**Instructions to follow**
Restate the lines word for word, from the one containing "EXCELSIOR SWAN-RETRO FT" through the last line of the entries below, without any other lines.

**Data to use**
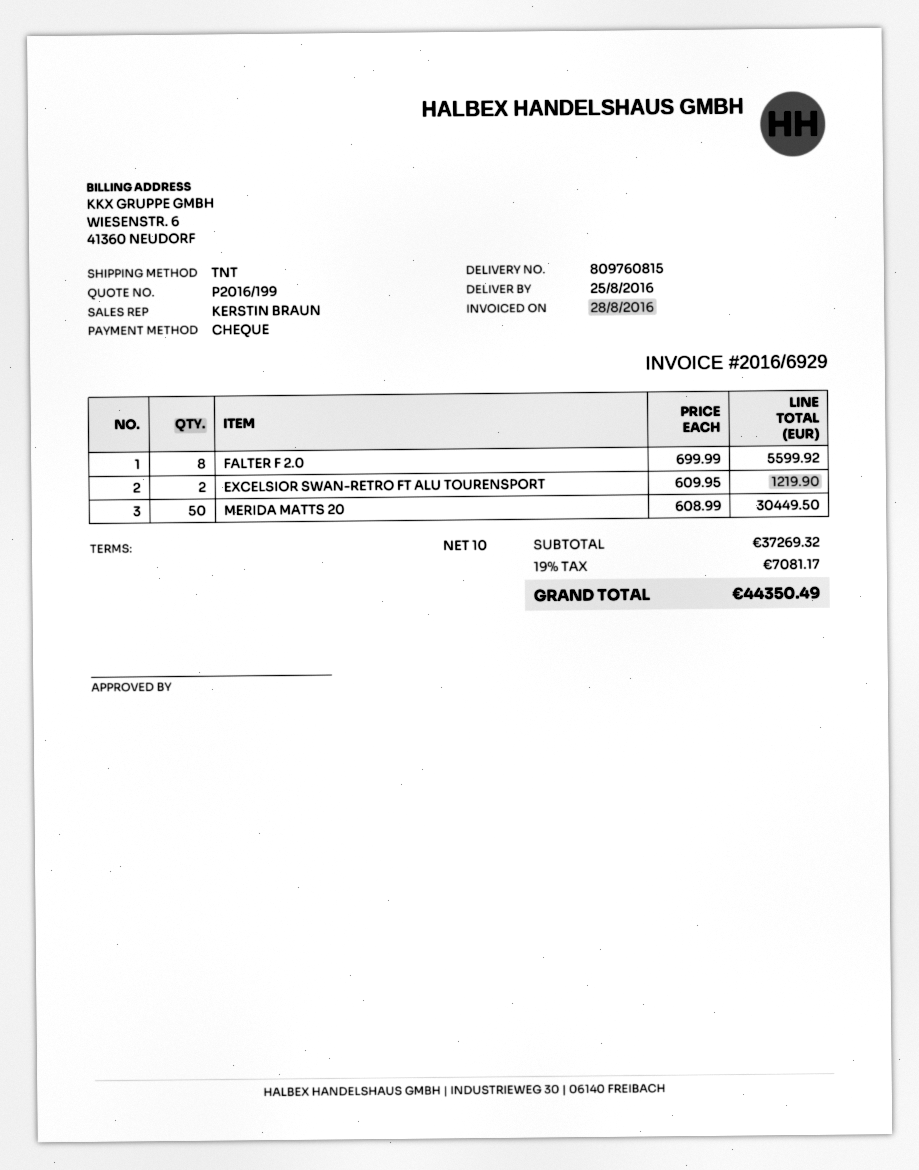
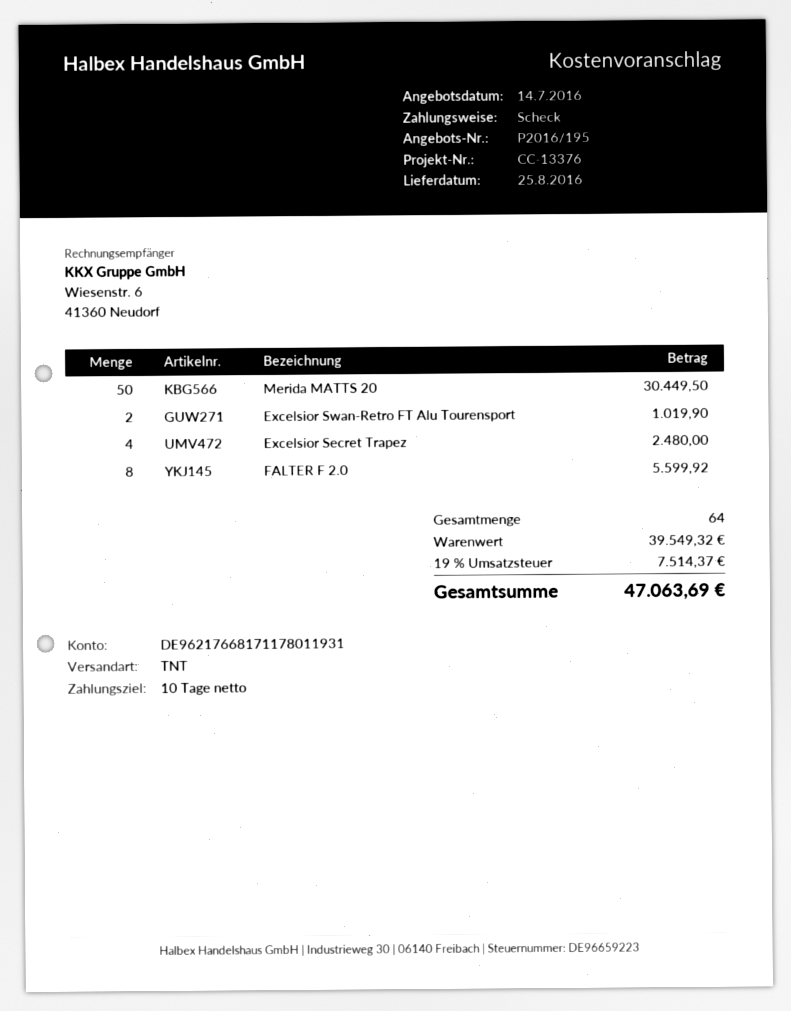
quote number: P2016/199 -> P2016/195
EXCELSIOR SWAN-RETRO FT ALU TOURENSPORT: 2 for 1219.90 -> 2 for 1019.90
Excelsior Secret Trapez: none -> 4 for 2480.00
subtotal: 37269.32 -> 39549.32
tax: 19% = 7081.17 -> 19% = 7514.37
total: 44350.49 -> 47063.69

**Response to this exercise**
EXCELSIOR SWAN-RETRO FT ALU TOURENSPORT: 2 for 1219.90 -> 2 for 1019.90
Excelsior Secret Trapez: none -> 4 for 2480.00
subtotal: 37269.32 -> 39549.32
tax: 19% = 7081.17 -> 19% = 7514.37
total: 44350.49 -> 47063.69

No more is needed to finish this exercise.